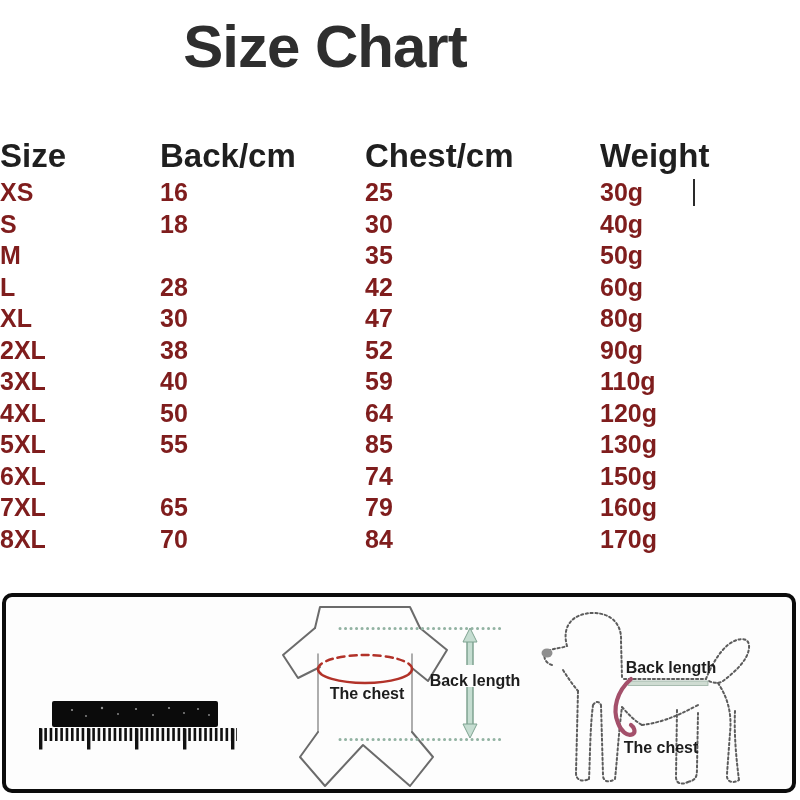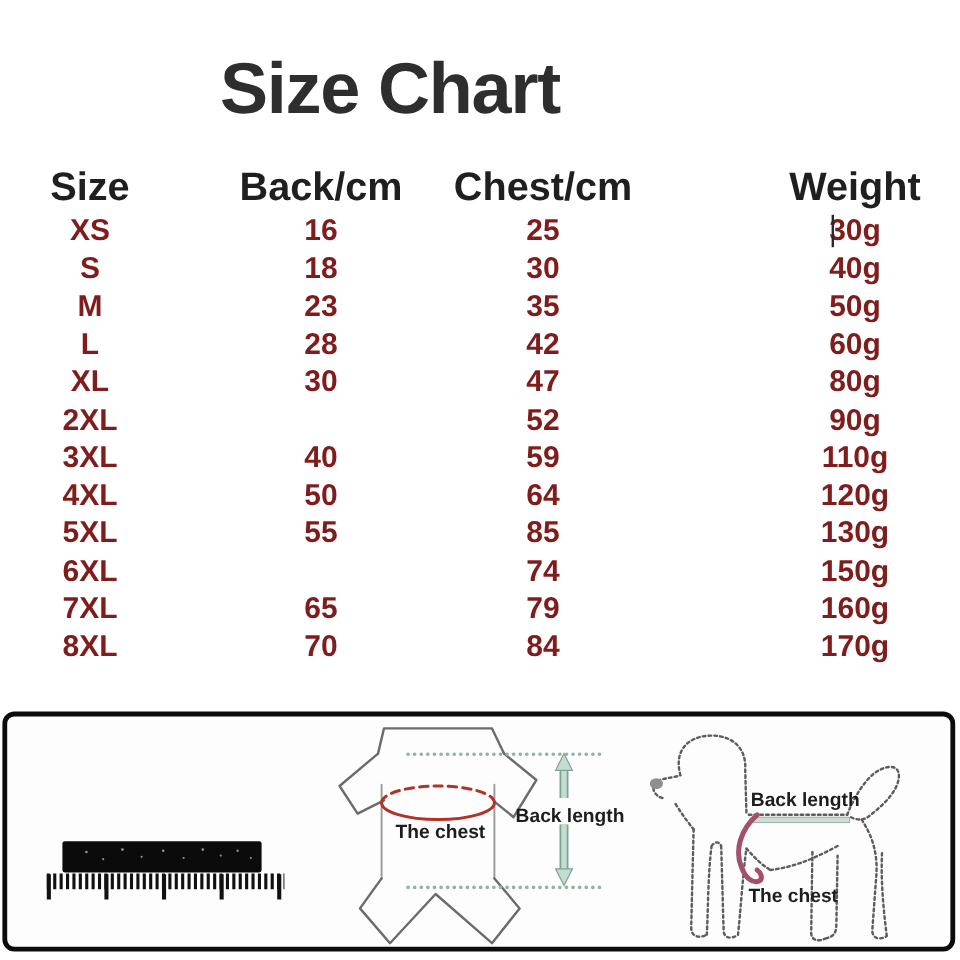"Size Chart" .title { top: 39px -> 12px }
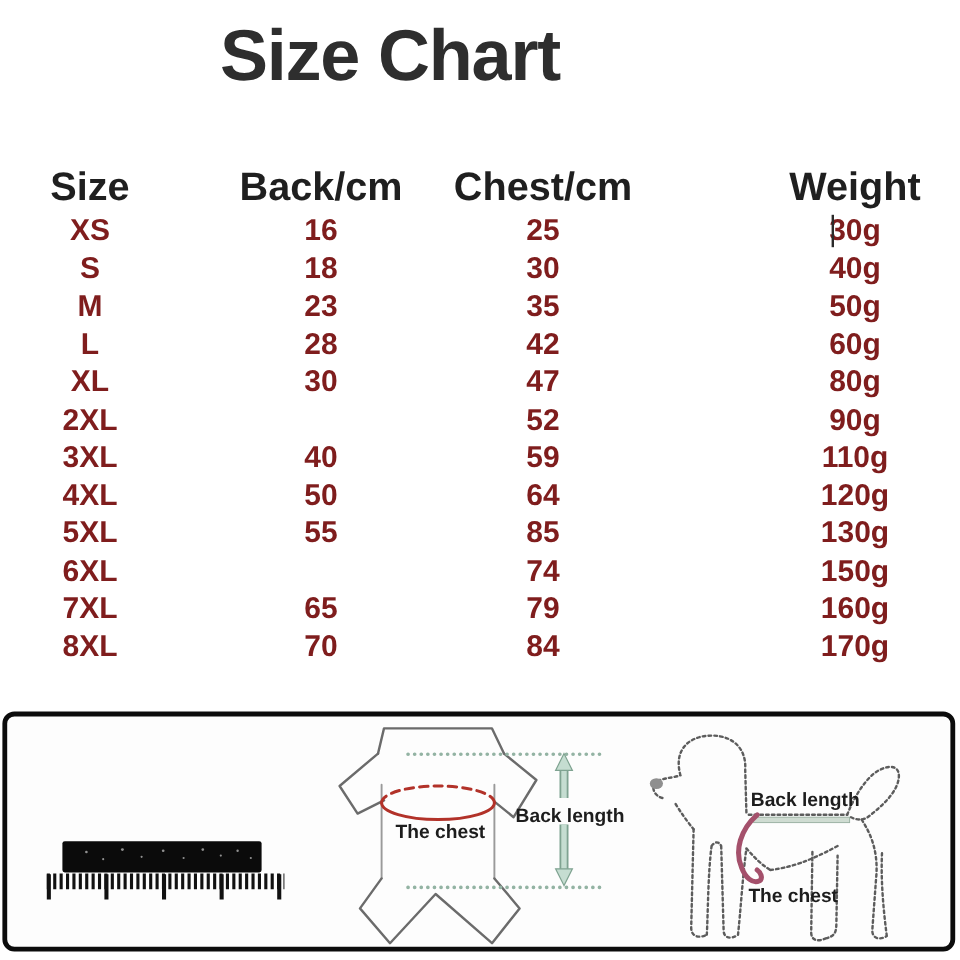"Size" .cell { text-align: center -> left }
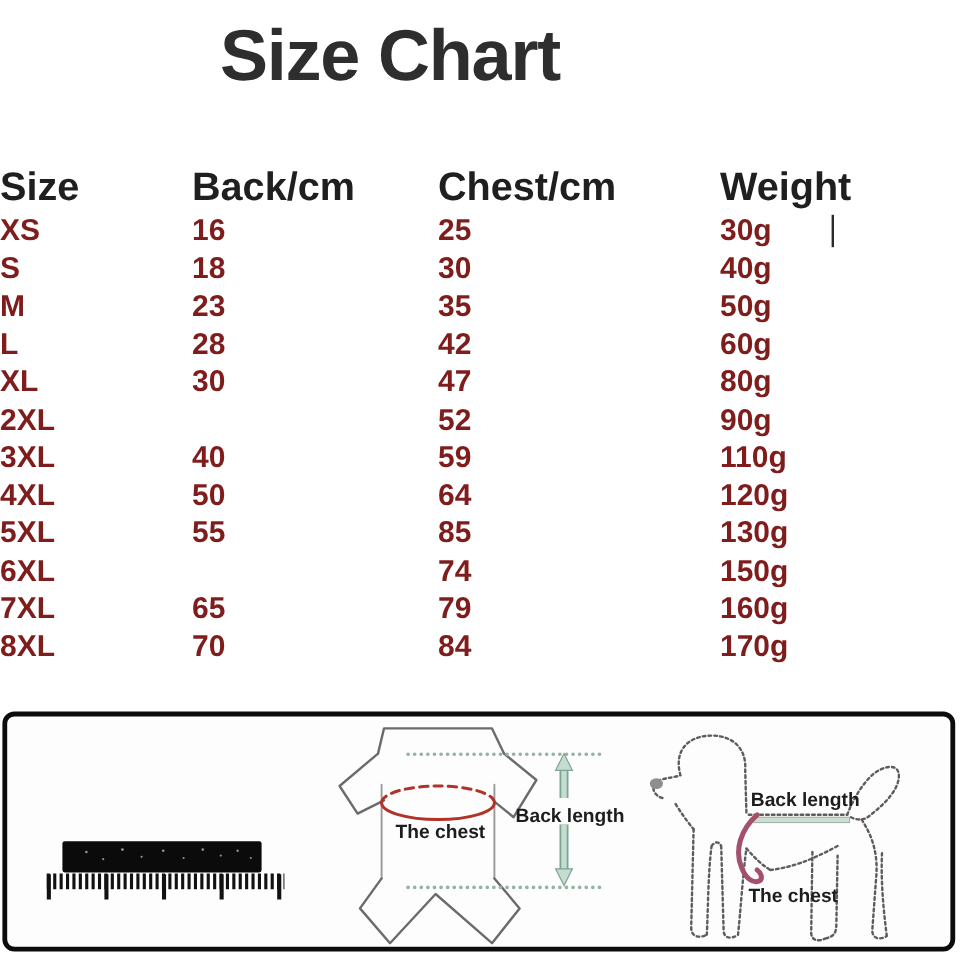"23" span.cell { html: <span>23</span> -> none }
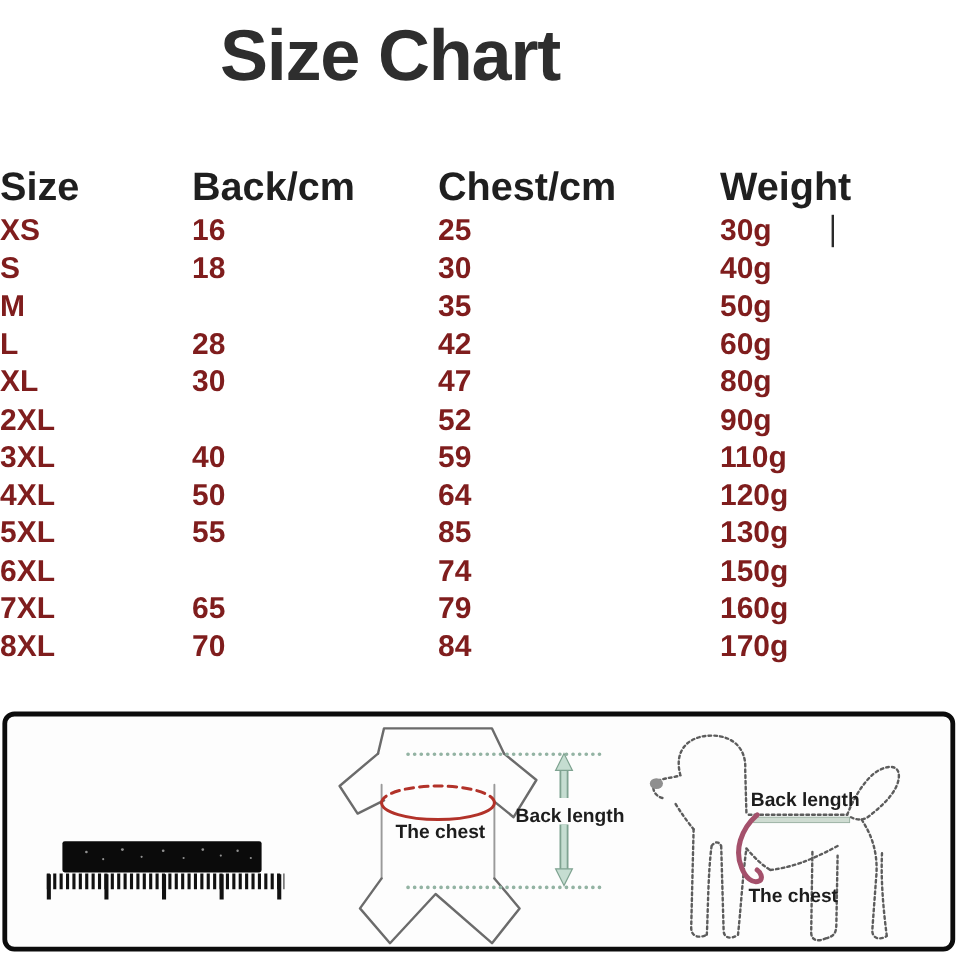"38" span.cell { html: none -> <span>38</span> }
··········
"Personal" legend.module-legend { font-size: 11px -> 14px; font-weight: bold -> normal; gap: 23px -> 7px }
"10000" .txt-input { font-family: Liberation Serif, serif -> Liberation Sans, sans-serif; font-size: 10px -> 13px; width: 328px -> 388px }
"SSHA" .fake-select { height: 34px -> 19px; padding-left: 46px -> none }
··········
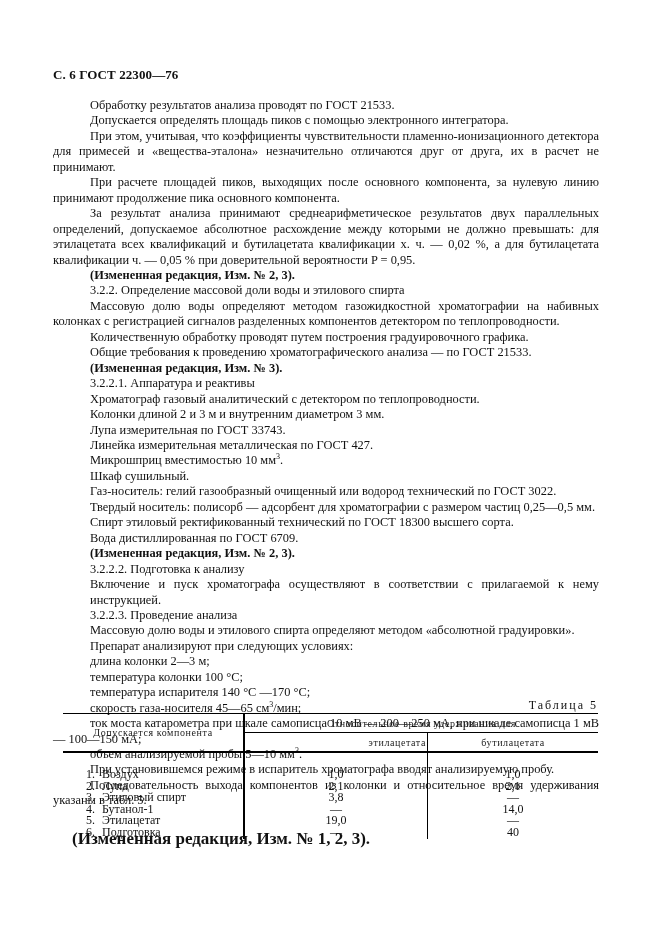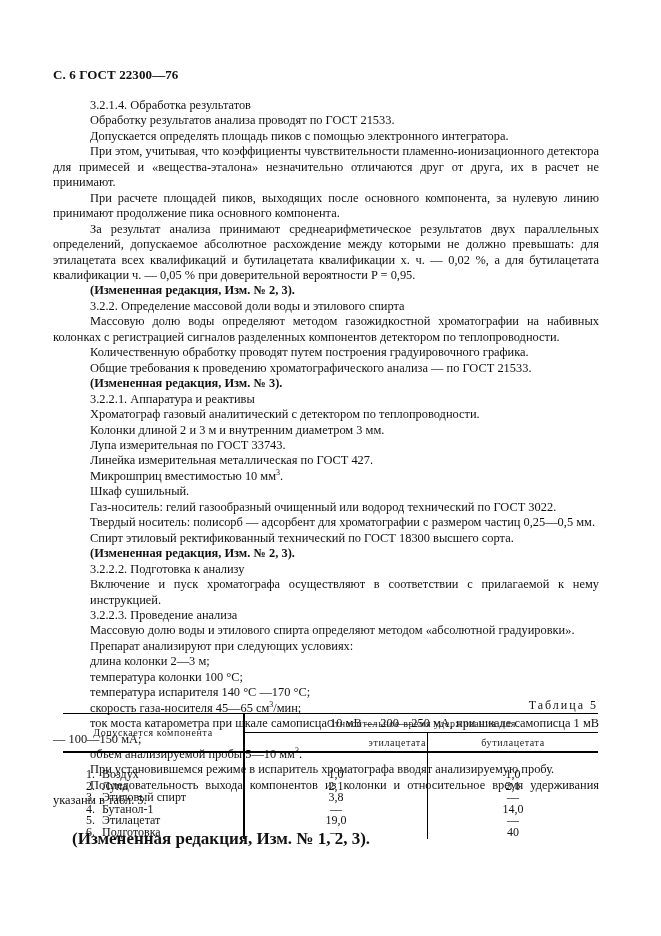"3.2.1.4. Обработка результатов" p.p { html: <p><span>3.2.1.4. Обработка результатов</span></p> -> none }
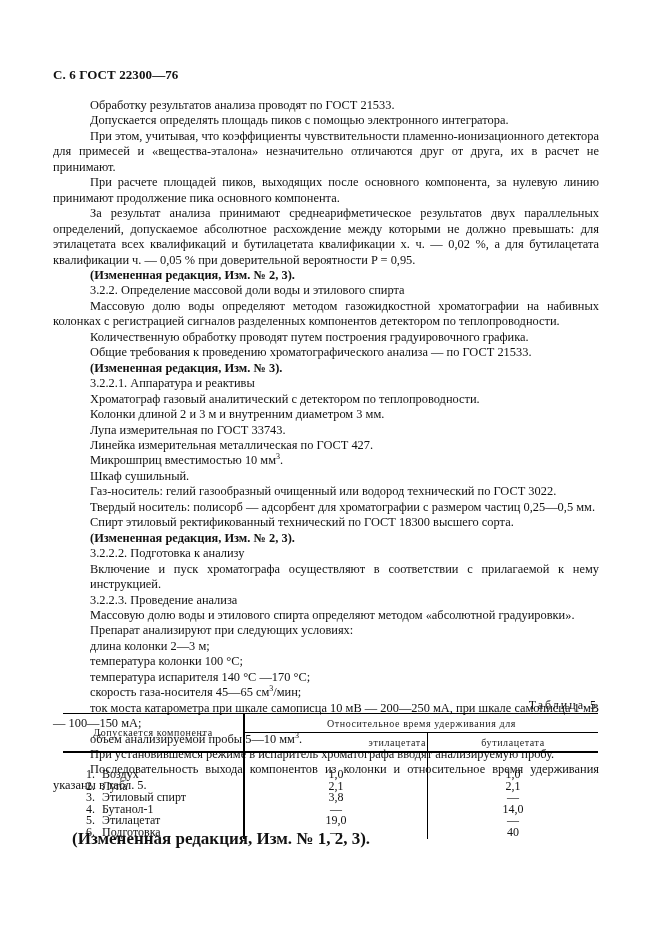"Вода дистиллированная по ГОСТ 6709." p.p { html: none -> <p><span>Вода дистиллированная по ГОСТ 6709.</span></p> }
··········
• _Task brief_
Each line from the one that contains "top: 39px ->" down to the one that contains "none -> <span>38</span>" is to be returned exactly as it stands above, both ends included, with pictures removed.

• _Your solution_
"Size Chart" .title { top: 39px -> 12px }
"Size" .cell { text-align: center -> left }
"23" span.cell { html: <span>23</span> -> none }
"38" span.cell { html: none -> <span>38</span> }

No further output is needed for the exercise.